Donald Trump may have a bigger Mike Pence problem than you think
While the vice presidential candidate of a major political party usually has an easy path to becoming that party’s nominee for president (think George H.W. Bush in 1988, Al Gore in 2000, and even Joe Biden who had a relatively easy path to being nominated in 2020,) Mike Pence is basically the exception to that rule, with a floundering campaign that never quite got off the ground, and the likely foreknowledge that there isn’t anything else for him following his one-term stint as veep, when he was hoping to cruise to the nomination in 2024 on Trump’s coattails.
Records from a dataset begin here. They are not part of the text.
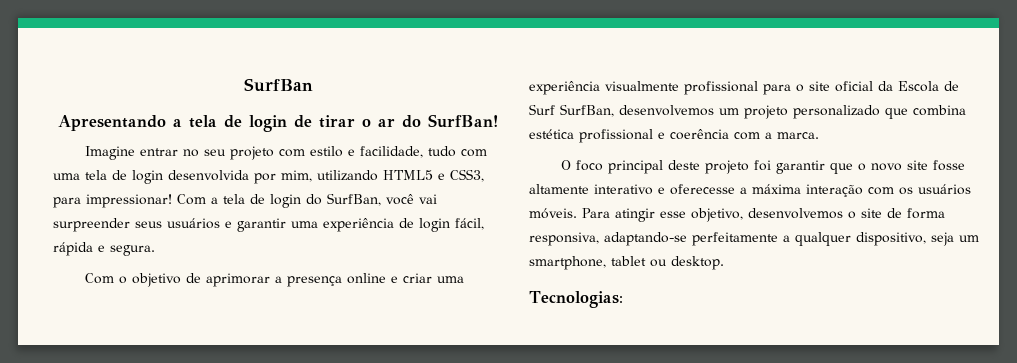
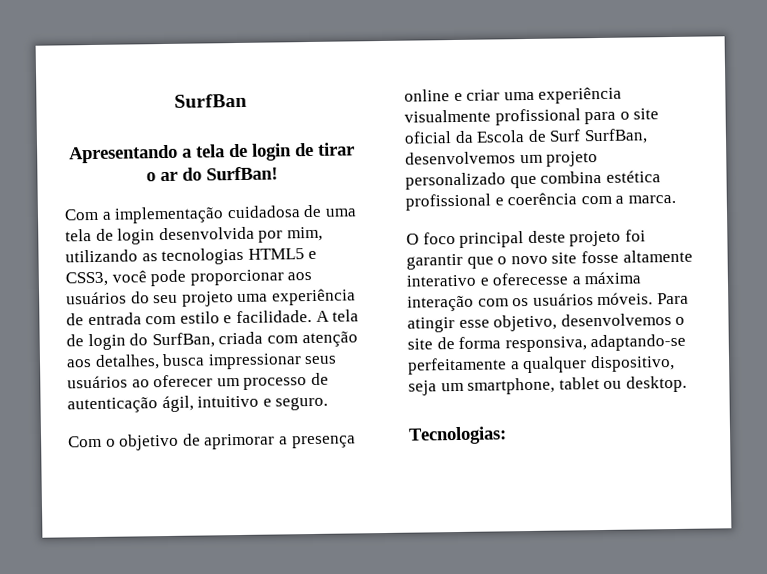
- Imagine entrar no seu projeto com estilo e facilidade, tudo com uma tela de login desenvolvida por mim, utilizando HTML5 e CSS3, para impressionar! Com a tela de login do SurfBan, você vai surpreender seus usuários e garantir uma experiência de login fácil, rápida e segura.
+ Com a implementação cuidadosa de uma tela de login desenvolvida por mim, utilizando as tecnologias HTML5 e CSS3, você pode proporcionar aos usuários do seu projeto uma experiência de entrada com estilo e facilidade. A tela de login do SurfBan, criada com atenção aos detalhes, busca impressionar seus usuários ao oferecer um processo de autenticação ágil, intuitivo e seguro.

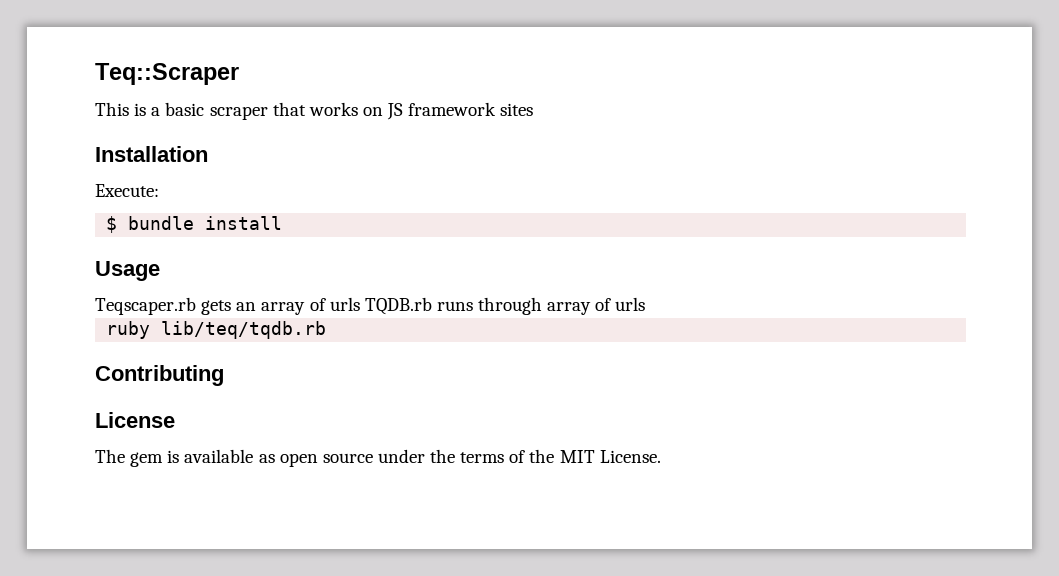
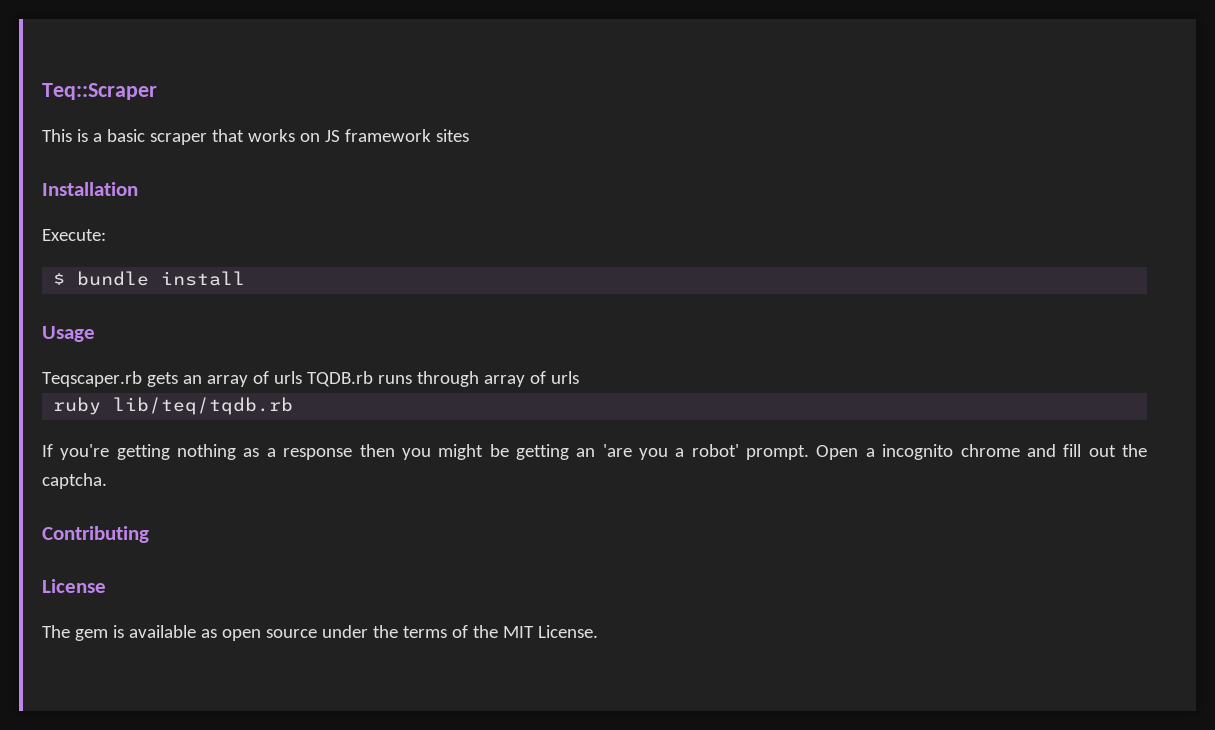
+ If you're getting nothing as a response then you might be getting an 'are you a robot' prompt. Open a incognito chrome and fill out the captcha.

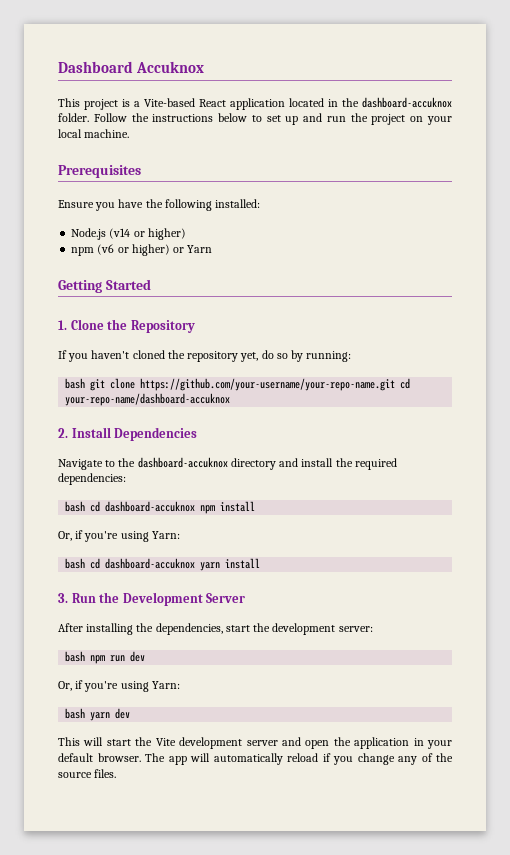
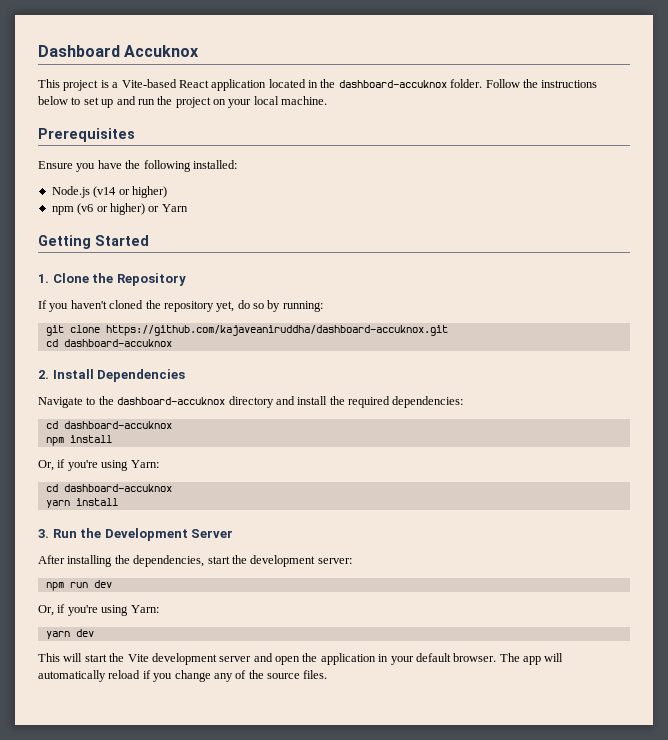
- bash git clone https://github.com/your-username/your-repo-name.git cd your-repo-name/dashboard-accuknox
+ git clone https://github.com/kajaveaniruddha/dashboard-accuknox.git
+ cd dashboard-accuknox
  Navigate to the dashboard-accuknox directory and install the required dependencies:
- bash cd dashboard-accuknox npm install
+ cd dashboard-accuknox
+ npm install
  Or, if you're using Yarn:
- bash cd dashboard-accuknox yarn install
+ cd dashboard-accuknox
+ yarn install
- bash npm run dev
+ npm run dev
- bash yarn dev
+ yarn dev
Now, he’s largely derided by his own side as a traitor, for not carrying out the former guy’s Jan 6 scheme, while winning over no one on the left or in the center, because his politics are still awful.
While he spent much of the 2016 campaign trying to downplay just about every awful thing Donald Trump did on the campaign trail, Pence is now speaking up about Jan 6 – something he spent all of last year avoiding, despite pressure to testify before Congress.
Now that the former guy is indicted, Pence sees an opening in the narrative for him to be the hero, and he fiercely denounced the plot – perhaps even giving undeniable testimony to lead to Trump’s downfall.
Of course, we shouldn’t give Pence any more credit now than we did in 2021, but it’s worth seeing if Trump’s other opponents will follow suit – making it that much harder for the party to be united when it comes to Trump’s indictment and impending legal troubles.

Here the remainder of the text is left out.